SilentBobX wrote:I'm sure Ken Burns will give us a great documentary, but then again, all this says is that kids today aren't paying attention in school. Why is it that kids need celebrities and filmmakers to educate them when the information they need is online or in books?

Sadly I do feel the current crop of kids aren't exactly the brightest bulbs on the tree(to coin a holiday reference), but if they just paid attention to their schoolwork with the diligence a trekkie pays to the continuity errors in a trek episode, they might actually learn something


I don't know if it is neccessarily stupider kids, although it might be--I'd have to say the current crop of freshmen I deal with are Neandrathals in both in looks and brain capacity.

I think it is a general failing on the part of American schools and parenting. Schools are underfunded, understaffed and the stress put on standardized testing has killed American education. The teacher ed programs are full of red tape and hoops to jump--the stress isn't on the teachers *knowing* the subjects they will be faced with teaching, it's on theories of teaching and problem-solving. The only people who manage to make it through are the same high strung robots who design the programs. I just saw a program on our local news about how teachers are taking seminars to teach kids handwriting--kids no longer know how to *write* and the teachers "don't know how to deal with it--we were never TAUGHT this." It was bewildering. How can children not know how to WRITE for God's sake?

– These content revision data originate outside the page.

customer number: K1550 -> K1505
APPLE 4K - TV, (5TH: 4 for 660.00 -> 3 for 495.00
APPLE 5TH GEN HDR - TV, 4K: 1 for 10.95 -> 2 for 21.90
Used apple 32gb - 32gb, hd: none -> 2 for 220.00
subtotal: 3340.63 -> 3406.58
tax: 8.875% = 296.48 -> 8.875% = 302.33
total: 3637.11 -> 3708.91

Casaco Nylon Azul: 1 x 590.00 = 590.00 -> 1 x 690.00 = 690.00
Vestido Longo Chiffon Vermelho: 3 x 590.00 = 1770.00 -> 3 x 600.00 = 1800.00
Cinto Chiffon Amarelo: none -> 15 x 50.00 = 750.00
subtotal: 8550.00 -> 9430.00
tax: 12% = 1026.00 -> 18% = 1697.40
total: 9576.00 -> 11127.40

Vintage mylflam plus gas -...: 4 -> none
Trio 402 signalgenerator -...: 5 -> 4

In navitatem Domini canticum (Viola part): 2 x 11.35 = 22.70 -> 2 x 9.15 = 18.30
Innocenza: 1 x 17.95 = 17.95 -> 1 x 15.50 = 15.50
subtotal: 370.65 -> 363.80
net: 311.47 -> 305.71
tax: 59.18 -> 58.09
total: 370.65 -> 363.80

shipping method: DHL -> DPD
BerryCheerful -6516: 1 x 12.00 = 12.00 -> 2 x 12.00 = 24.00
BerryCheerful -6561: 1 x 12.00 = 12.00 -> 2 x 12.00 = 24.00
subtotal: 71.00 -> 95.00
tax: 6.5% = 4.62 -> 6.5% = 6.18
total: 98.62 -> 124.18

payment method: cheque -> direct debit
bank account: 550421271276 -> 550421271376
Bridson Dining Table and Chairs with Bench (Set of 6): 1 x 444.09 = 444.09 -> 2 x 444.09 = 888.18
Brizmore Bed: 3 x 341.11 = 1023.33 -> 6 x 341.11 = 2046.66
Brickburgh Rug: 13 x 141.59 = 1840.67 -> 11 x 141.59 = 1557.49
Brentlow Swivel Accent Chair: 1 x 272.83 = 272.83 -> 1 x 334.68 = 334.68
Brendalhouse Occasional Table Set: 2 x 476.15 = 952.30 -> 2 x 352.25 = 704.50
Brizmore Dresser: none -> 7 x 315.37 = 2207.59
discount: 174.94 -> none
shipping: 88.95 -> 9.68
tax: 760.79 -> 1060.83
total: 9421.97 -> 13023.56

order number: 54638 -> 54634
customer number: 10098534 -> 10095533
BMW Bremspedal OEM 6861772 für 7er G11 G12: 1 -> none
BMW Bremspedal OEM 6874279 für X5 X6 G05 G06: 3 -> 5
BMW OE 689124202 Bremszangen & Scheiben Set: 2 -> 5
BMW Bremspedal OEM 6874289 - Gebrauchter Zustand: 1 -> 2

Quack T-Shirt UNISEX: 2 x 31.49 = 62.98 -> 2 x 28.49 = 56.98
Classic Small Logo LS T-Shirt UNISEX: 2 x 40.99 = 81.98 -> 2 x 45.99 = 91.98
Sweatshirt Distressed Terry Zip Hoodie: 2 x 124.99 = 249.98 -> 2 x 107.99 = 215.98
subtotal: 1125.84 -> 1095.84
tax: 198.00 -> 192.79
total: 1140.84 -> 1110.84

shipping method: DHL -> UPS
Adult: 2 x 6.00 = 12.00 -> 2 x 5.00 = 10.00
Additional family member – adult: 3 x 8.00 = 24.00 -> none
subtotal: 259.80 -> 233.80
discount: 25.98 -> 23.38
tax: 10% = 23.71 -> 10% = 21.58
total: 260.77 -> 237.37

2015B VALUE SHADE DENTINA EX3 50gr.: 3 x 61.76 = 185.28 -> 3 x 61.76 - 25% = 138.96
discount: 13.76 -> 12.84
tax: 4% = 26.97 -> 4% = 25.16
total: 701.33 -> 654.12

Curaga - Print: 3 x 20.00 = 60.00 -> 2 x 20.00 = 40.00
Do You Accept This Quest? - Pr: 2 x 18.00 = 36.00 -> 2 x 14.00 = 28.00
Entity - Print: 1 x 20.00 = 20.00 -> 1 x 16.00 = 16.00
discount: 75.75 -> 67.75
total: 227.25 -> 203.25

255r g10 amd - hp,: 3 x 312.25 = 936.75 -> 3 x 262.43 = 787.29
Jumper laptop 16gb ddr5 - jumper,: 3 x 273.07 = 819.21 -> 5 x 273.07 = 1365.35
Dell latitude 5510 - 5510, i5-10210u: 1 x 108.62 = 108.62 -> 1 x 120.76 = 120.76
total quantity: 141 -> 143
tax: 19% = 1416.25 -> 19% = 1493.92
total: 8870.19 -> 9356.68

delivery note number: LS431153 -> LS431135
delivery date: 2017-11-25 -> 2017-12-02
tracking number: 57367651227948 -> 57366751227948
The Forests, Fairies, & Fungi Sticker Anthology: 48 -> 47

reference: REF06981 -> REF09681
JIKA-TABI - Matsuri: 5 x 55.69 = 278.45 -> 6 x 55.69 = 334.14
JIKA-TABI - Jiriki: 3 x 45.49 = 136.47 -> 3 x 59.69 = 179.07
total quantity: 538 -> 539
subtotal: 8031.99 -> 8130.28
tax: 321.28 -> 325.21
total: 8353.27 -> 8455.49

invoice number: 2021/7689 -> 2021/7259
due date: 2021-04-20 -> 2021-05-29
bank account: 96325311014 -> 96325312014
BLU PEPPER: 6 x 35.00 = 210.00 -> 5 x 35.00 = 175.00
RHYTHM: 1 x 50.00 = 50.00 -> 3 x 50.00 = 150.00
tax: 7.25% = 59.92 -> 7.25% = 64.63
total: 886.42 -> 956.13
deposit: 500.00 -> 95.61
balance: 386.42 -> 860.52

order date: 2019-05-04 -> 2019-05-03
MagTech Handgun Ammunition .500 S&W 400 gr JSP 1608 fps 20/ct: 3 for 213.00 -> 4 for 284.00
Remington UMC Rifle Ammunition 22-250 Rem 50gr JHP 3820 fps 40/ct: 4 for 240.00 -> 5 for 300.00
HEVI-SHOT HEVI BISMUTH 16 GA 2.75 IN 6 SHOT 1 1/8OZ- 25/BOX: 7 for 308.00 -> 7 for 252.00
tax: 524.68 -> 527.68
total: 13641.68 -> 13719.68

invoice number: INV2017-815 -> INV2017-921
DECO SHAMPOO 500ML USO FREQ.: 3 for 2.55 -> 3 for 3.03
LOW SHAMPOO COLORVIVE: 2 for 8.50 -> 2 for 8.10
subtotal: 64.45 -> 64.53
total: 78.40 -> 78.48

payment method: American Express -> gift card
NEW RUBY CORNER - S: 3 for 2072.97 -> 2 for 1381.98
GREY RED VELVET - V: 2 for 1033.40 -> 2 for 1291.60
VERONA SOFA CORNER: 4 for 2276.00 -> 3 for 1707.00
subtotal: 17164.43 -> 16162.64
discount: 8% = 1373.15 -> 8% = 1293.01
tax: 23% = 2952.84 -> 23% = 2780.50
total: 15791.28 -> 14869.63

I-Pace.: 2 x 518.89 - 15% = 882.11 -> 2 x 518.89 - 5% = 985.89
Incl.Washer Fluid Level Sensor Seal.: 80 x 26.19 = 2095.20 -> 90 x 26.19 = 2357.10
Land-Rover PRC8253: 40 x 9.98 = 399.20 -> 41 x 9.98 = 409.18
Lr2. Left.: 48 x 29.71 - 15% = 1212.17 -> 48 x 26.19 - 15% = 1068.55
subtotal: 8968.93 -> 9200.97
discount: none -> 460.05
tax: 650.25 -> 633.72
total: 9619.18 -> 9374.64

And today's parents are less and less concerned if their kid actually knows anything about the wider world--they're too busy preening them into empty trophy children who will major in business administration. They want them to have a college degree but they don't really care if they actually KNOW anything.

This is just the end result of a long American distaste for education. Americans prided themselves on *working* their way to the top. Education was a sissy, girly thing that women dealt with. "Those who can't do, teach" as the saying goes. It's rather ironic in today's world, given that we've shut down our trade schools so that kids are forced to attend those brainwashing, liberal universities full of fluffy nonsense...like who fought who in WWII.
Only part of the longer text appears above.